# [PROBLEM DESCRIPTION]
From the records below, please repeat exactly the line that has "(276, 74) none", the line that has "[343,465,447,475] this. Just", and every line between them, and nothing else.

# [DATA EXCERPTS]
———
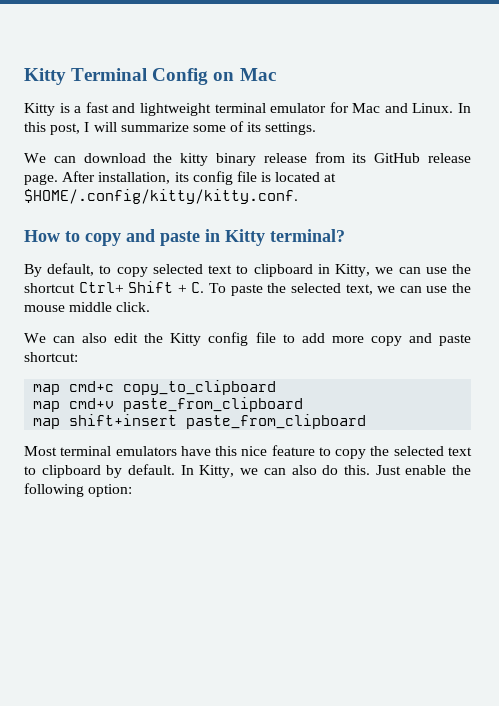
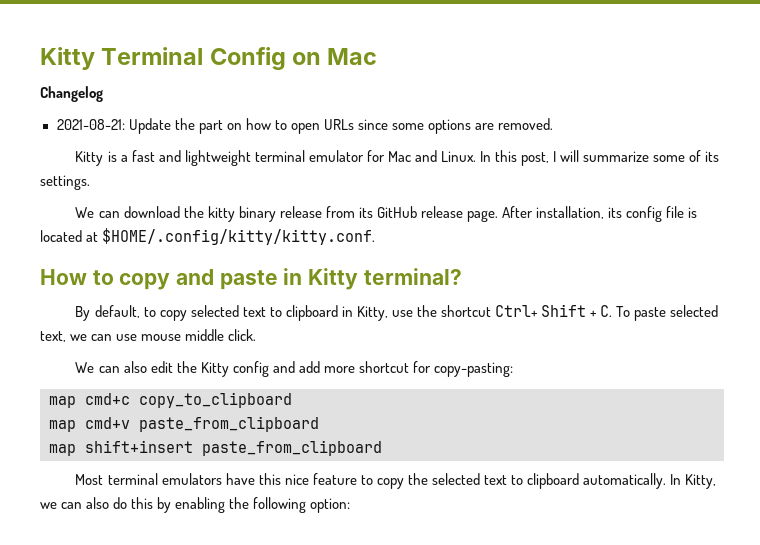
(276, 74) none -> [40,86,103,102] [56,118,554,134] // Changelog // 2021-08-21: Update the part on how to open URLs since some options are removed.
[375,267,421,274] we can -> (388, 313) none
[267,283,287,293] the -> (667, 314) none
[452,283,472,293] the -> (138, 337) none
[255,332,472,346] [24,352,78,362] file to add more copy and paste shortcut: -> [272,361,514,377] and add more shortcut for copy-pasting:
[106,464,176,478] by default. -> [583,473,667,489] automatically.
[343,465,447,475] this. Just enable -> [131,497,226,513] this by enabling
———
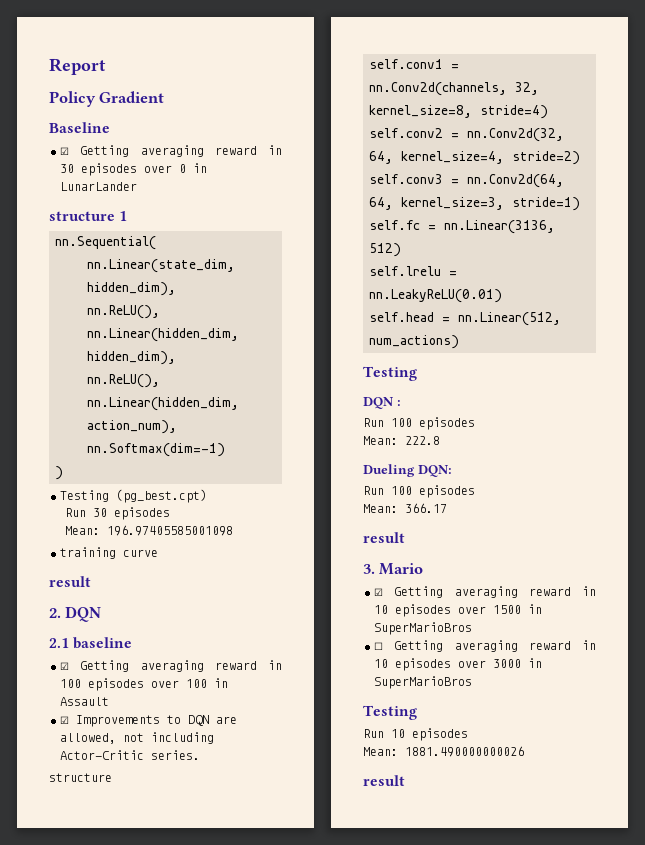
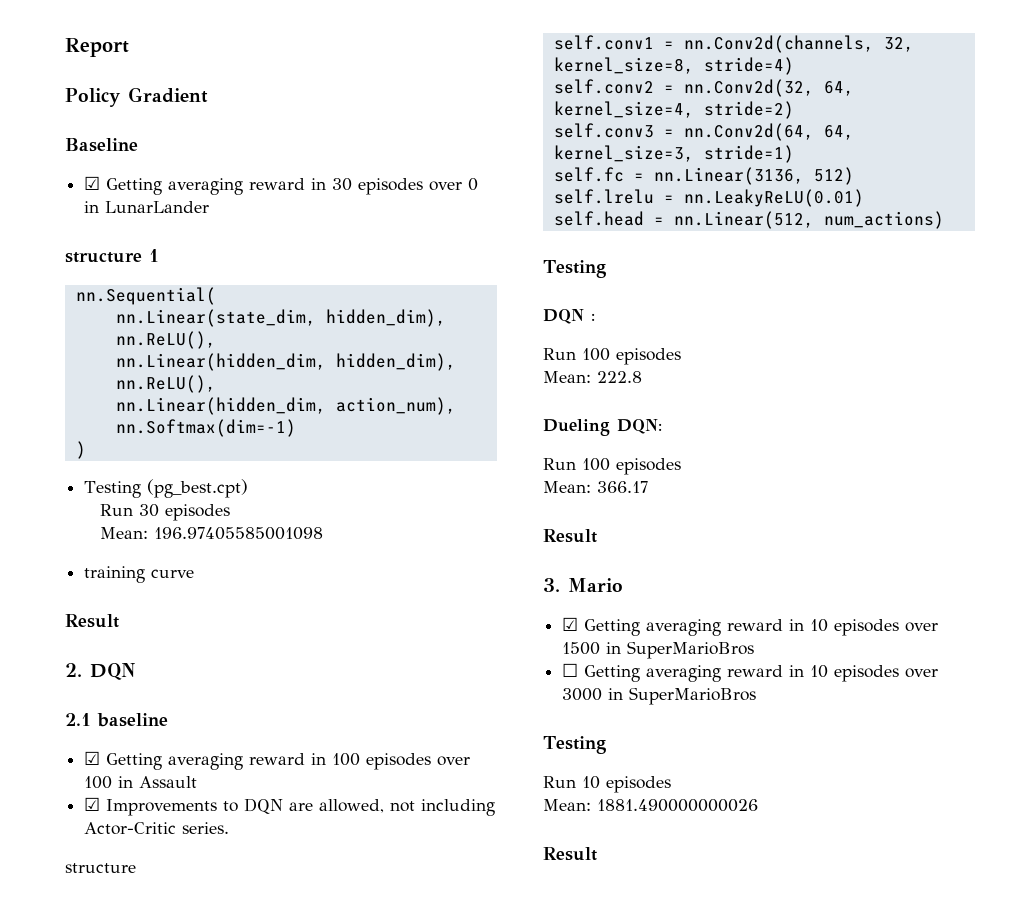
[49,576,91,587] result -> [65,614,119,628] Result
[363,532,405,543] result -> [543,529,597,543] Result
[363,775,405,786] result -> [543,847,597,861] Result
———
# [WORKED SOLUTION]
(276, 74) none -> [40,86,103,102] [56,118,554,134] // Changelog // 2021-08-21: Update the part on how to open URLs since some options are removed.
[375,267,421,274] we can -> (388, 313) none
[267,283,287,293] the -> (667, 314) none
[452,283,472,293] the -> (138, 337) none
[255,332,472,346] [24,352,78,362] file to add more copy and paste shortcut: -> [272,361,514,377] and add more shortcut for copy-pasting:
[106,464,176,478] by default. -> [583,473,667,489] automatically.
[343,465,447,475] this. Just enable -> [131,497,226,513] this by enabling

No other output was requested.